Estimating Disease-Free Life Expectancy Based on Clinical Data from the French Hospital Discharge Database

Author:

Sorochynskyi Oleksandr12ORCID,Guibert Quentin3ORCID,Planchet Frédéric12ORCID,Schwarzinger Michaël45ORCID

Affiliation:

1. Laboratoire SAF EA2429, Institut de Science Financière et d’Assurances (ISFA), Université Claude Bernard Lyon 1, University of Lyon, 69366 Lyon, France

2. Prim’Act Actuarial Consulting Firm, 42 Avenue de la Grande Armée, 75017 Paris, France

3. CEREMADE, Université Paris-Dauphine, Université PSL, CNRS, 75016 Paris, France

4. Department of Prevention, Bordeaux University Hospital, 33000 Bordeaux, France

5. University of Bordeaux, INSERM, BPH, U1219, I-Prev/PHARES, Certified Team under Ligue Contre le Cancer, CIC 1401, 33000 Bordeaux, France

Abstract

The development of health indicators to measure healthy life expectancy (HLE) is an active field of research aimed at summarizing the health of a population.

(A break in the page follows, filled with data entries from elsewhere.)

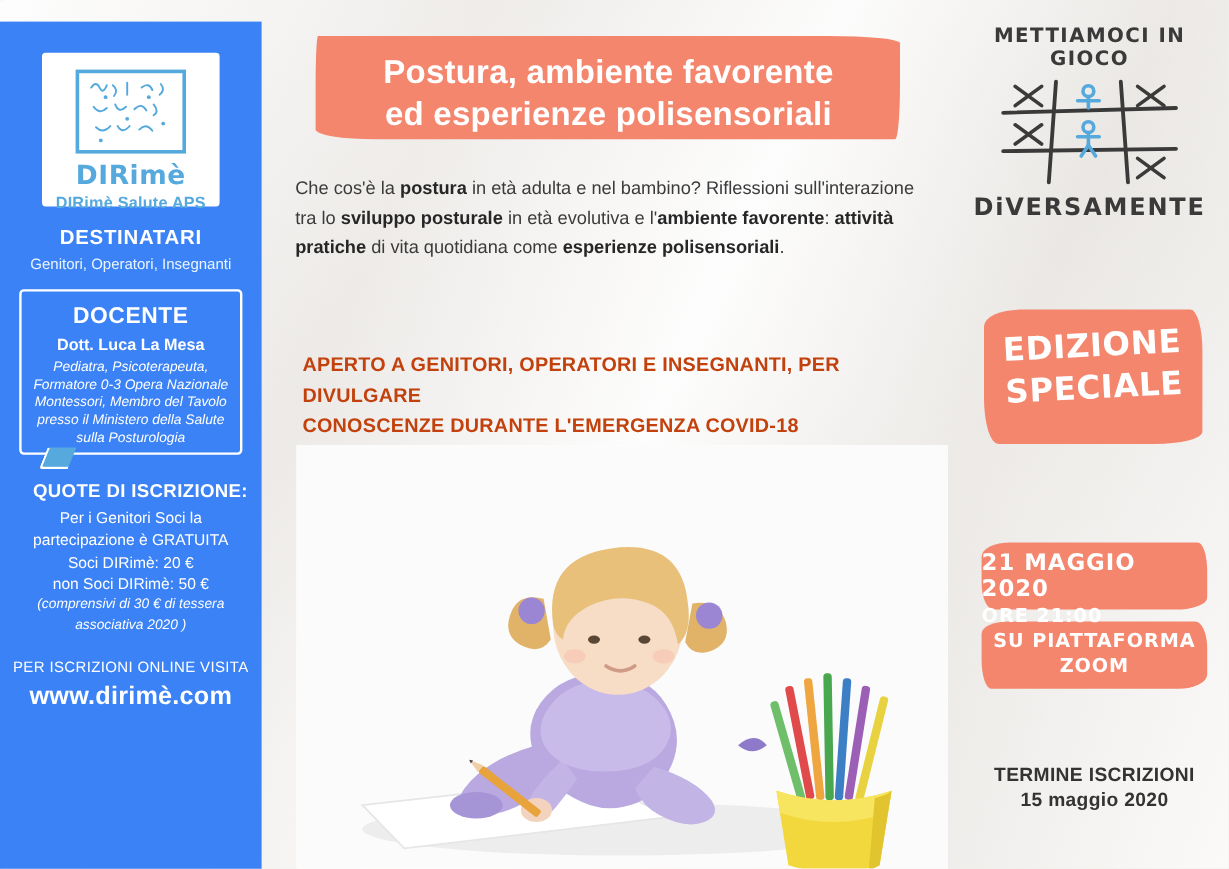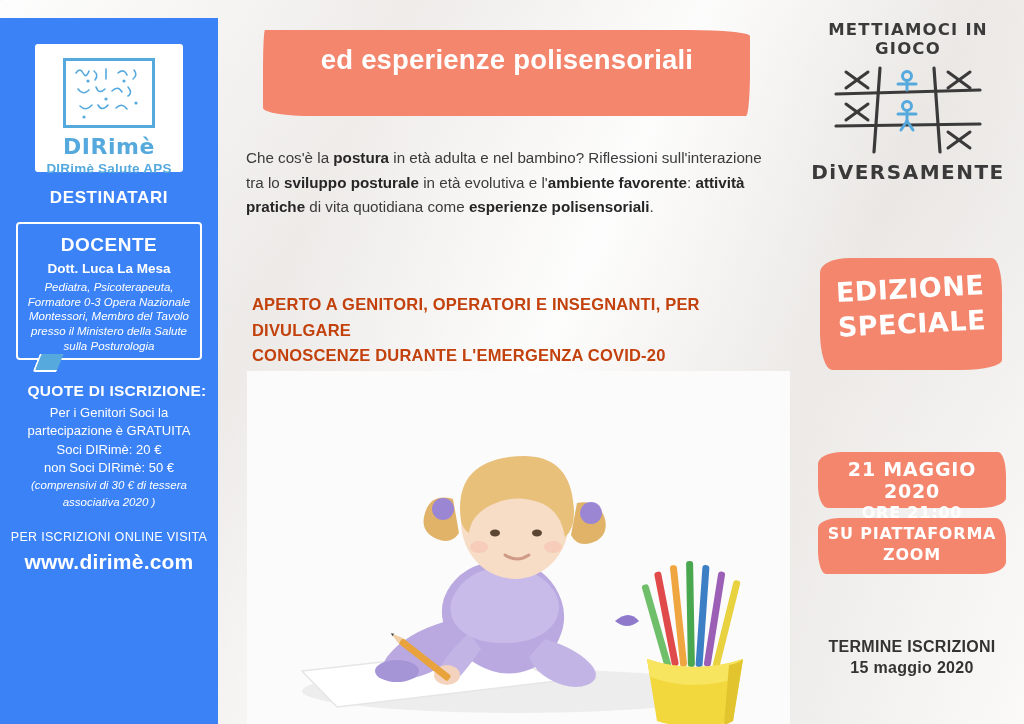"Postura, ambiente favorente" div { html: none -> <div>Postura, ambiente favorente</div> }
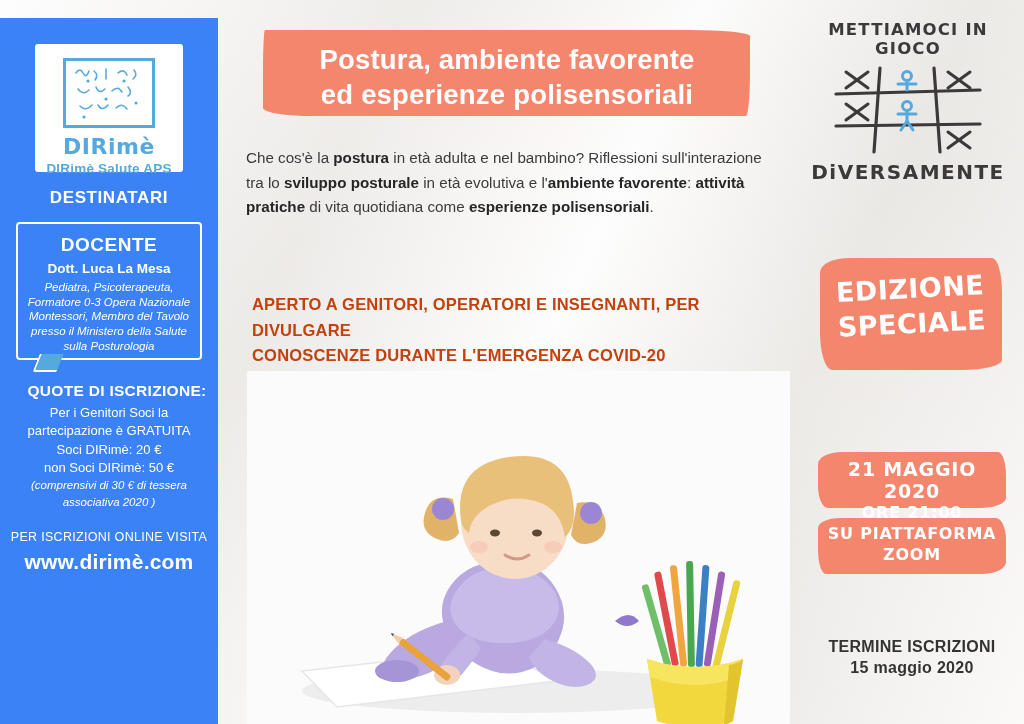"Genitori, Operatori, Insegnanti" div.destinatari-sub { html: none -> <div>Genitori, Operatori, Insegnanti</div> }
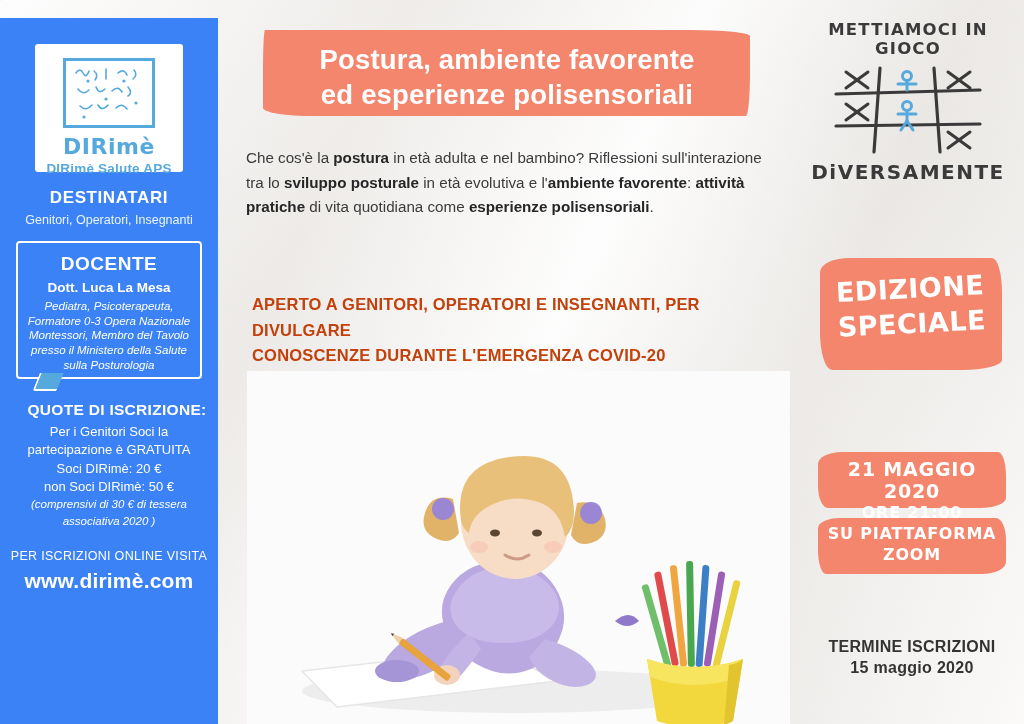"CONOSCENZE DURANTE L'EMERGENZA COVID-20" div { text: COVID-20 -> COVID-18 }
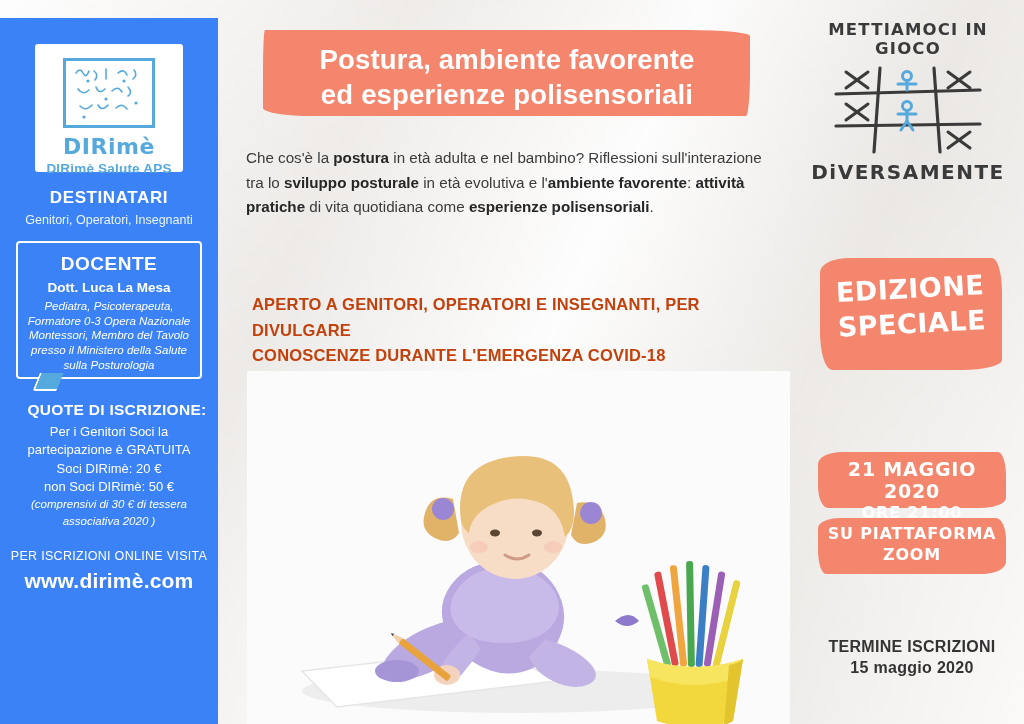"21 MAGGIO 2020" .date-text { text-align: center -> none }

Although many health indicators have emerged in the literature as critical metrics in public health assessments, the methods and data to conduct this evaluation vary considerably in nature and quality. Traditionally, health data collection relies on population surveys. However, these studies, typically of limited size, encompass only a small yet representative segment of the population. This limitation can necessitate the separate estimation of incidence and mortality rates, significantly restricting the available analysis methods. In this article, we leverage an extract from the French National Hospital Discharge database to define health indicators. Our analysis focuses on the resulting Disease-Free Life Expectancy (Dis-FLE) indicator, which provides insights based on the hospital trajectory of each patient admitted to hospital in France during 2008–2013. Through this research, we illustrate the advantages and disadvantages of employing large clinical datasets as the foundation for more robust health indicators. We shed light on the opportunities that such data offer for a more comprehensive understanding of the health status of a population. In particular, we estimate age-dependent hazard rates associated with sex, alcohol abuse, tobacco consumption, and obesity, as well as geographic location. Simultaneously, we delve into the challenges and limitations that arise when adopting such a data-driven approach.